These records must be written out again exactly.

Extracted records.
*** Begin section ***
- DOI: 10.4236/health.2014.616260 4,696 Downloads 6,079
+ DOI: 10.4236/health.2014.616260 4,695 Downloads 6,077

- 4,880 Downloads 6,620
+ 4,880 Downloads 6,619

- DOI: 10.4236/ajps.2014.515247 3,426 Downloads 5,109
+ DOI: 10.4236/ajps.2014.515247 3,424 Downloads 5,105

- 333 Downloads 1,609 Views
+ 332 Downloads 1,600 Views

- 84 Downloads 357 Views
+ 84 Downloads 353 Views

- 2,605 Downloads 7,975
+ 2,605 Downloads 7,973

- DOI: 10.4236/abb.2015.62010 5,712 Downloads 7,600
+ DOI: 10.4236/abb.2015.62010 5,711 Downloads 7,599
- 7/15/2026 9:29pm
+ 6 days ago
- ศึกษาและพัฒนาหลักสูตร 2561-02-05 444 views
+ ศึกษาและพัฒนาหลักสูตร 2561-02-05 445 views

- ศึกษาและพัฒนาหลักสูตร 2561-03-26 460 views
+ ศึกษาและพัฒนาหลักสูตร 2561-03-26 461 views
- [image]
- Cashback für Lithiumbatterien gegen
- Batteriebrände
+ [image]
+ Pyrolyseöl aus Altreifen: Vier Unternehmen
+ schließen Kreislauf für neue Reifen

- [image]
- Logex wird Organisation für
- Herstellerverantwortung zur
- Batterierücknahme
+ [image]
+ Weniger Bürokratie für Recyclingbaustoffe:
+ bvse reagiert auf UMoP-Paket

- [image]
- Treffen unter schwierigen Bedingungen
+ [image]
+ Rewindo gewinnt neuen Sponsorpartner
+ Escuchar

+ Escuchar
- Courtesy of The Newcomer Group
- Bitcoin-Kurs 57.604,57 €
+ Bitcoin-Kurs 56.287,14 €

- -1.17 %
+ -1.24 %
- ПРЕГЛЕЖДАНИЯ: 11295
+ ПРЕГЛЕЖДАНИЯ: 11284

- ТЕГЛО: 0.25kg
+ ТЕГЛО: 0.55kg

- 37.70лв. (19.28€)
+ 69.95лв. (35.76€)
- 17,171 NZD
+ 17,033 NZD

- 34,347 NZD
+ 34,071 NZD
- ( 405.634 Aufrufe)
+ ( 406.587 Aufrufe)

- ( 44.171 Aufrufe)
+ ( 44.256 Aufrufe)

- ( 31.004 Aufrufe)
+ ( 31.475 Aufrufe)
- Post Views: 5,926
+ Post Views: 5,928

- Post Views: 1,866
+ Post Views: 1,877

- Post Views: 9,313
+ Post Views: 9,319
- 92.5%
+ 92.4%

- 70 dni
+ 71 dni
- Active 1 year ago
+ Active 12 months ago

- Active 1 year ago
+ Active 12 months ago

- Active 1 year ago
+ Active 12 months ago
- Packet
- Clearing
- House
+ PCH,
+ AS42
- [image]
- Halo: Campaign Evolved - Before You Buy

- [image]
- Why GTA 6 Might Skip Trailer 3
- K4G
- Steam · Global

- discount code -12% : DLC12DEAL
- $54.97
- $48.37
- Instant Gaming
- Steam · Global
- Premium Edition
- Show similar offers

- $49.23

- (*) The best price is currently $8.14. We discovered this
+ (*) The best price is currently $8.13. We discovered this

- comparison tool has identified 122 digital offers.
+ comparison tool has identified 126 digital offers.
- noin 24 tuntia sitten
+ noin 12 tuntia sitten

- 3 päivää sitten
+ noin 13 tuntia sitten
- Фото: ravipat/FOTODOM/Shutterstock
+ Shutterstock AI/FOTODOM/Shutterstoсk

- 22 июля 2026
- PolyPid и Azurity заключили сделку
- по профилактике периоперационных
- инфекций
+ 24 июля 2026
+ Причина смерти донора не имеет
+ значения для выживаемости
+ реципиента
*** End section ***
Response to this task.
- DOI: 10.4236/health.2014.616260 4,696 Downloads 6,079
+ DOI: 10.4236/health.2014.616260 4,695 Downloads 6,077

- 4,880 Downloads 6,620
+ 4,880 Downloads 6,619

- DOI: 10.4236/ajps.2014.515247 3,426 Downloads 5,109
+ DOI: 10.4236/ajps.2014.515247 3,424 Downloads 5,105

- 333 Downloads 1,609 Views
+ 332 Downloads 1,600 Views

- 84 Downloads 357 Views
+ 84 Downloads 353 Views

- 2,605 Downloads 7,975
+ 2,605 Downloads 7,973

- DOI: 10.4236/abb.2015.62010 5,712 Downloads 7,600
+ DOI: 10.4236/abb.2015.62010 5,711 Downloads 7,599
- 7/15/2026 9:29pm
+ 6 days ago
- ศึกษาและพัฒนาหลักสูตร 2561-02-05 444 views
+ ศึกษาและพัฒนาหลักสูตร 2561-02-05 445 views

- ศึกษาและพัฒนาหลักสูตร 2561-03-26 460 views
+ ศึกษาและพัฒนาหลักสูตร 2561-03-26 461 views
- [image]
- Cashback für Lithiumbatterien gegen
- Batteriebrände
+ [image]
+ Pyrolyseöl aus Altreifen: Vier Unternehmen
+ schließen Kreislauf für neue Reifen

- [image]
- Logex wird Organisation für
- Herstellerverantwortung zur
- Batterierücknahme
+ [image]
+ Weniger Bürokratie für Recyclingbaustoffe:
+ bvse reagiert auf UMoP-Paket

- [image]
- Treffen unter schwierigen Bedingungen
+ [image]
+ Rewindo gewinnt neuen Sponsorpartner
+ Escuchar

+ Escuchar
- Courtesy of The Newcomer Group
- Bitcoin-Kurs 57.604,57 €
+ Bitcoin-Kurs 56.287,14 €

- -1.17 %
+ -1.24 %
- ПРЕГЛЕЖДАНИЯ: 11295
+ ПРЕГЛЕЖДАНИЯ: 11284

- ТЕГЛО: 0.25kg
+ ТЕГЛО: 0.55kg

- 37.70лв. (19.28€)
+ 69.95лв. (35.76€)
- 17,171 NZD
+ 17,033 NZD

- 34,347 NZD
+ 34,071 NZD
- ( 405.634 Aufrufe)
+ ( 406.587 Aufrufe)

- ( 44.171 Aufrufe)
+ ( 44.256 Aufrufe)

- ( 31.004 Aufrufe)
+ ( 31.475 Aufrufe)
- Post Views: 5,926
+ Post Views: 5,928

- Post Views: 1,866
+ Post Views: 1,877

- Post Views: 9,313
+ Post Views: 9,319
- 92.5%
+ 92.4%

- 70 dni
+ 71 dni
- Active 1 year ago
+ Active 12 months ago

- Active 1 year ago
+ Active 12 months ago

- Active 1 year ago
+ Active 12 months ago
- Packet
- Clearing
- House
+ PCH,
+ AS42
- [image]
- Halo: Campaign Evolved - Before You Buy

- [image]
- Why GTA 6 Might Skip Trailer 3
- K4G
- Steam · Global

- discount code -12% : DLC12DEAL
- $54.97
- $48.37
- Instant Gaming
- Steam · Global
- Premium Edition
- Show similar offers

- $49.23

- (*) The best price is currently $8.14. We discovered this
+ (*) The best price is currently $8.13. We discovered this

- comparison tool has identified 122 digital offers.
+ comparison tool has identified 126 digital offers.
- noin 24 tuntia sitten
+ noin 12 tuntia sitten

- 3 päivää sitten
+ noin 13 tuntia sitten
- Фото: ravipat/FOTODOM/Shutterstock
+ Shutterstock AI/FOTODOM/Shutterstoсk

- 22 июля 2026
- PolyPid и Azurity заключили сделку
- по профилактике периоперационных
- инфекций
+ 24 июля 2026
+ Причина смерти донора не имеет
+ значения для выживаемости
+ реципиента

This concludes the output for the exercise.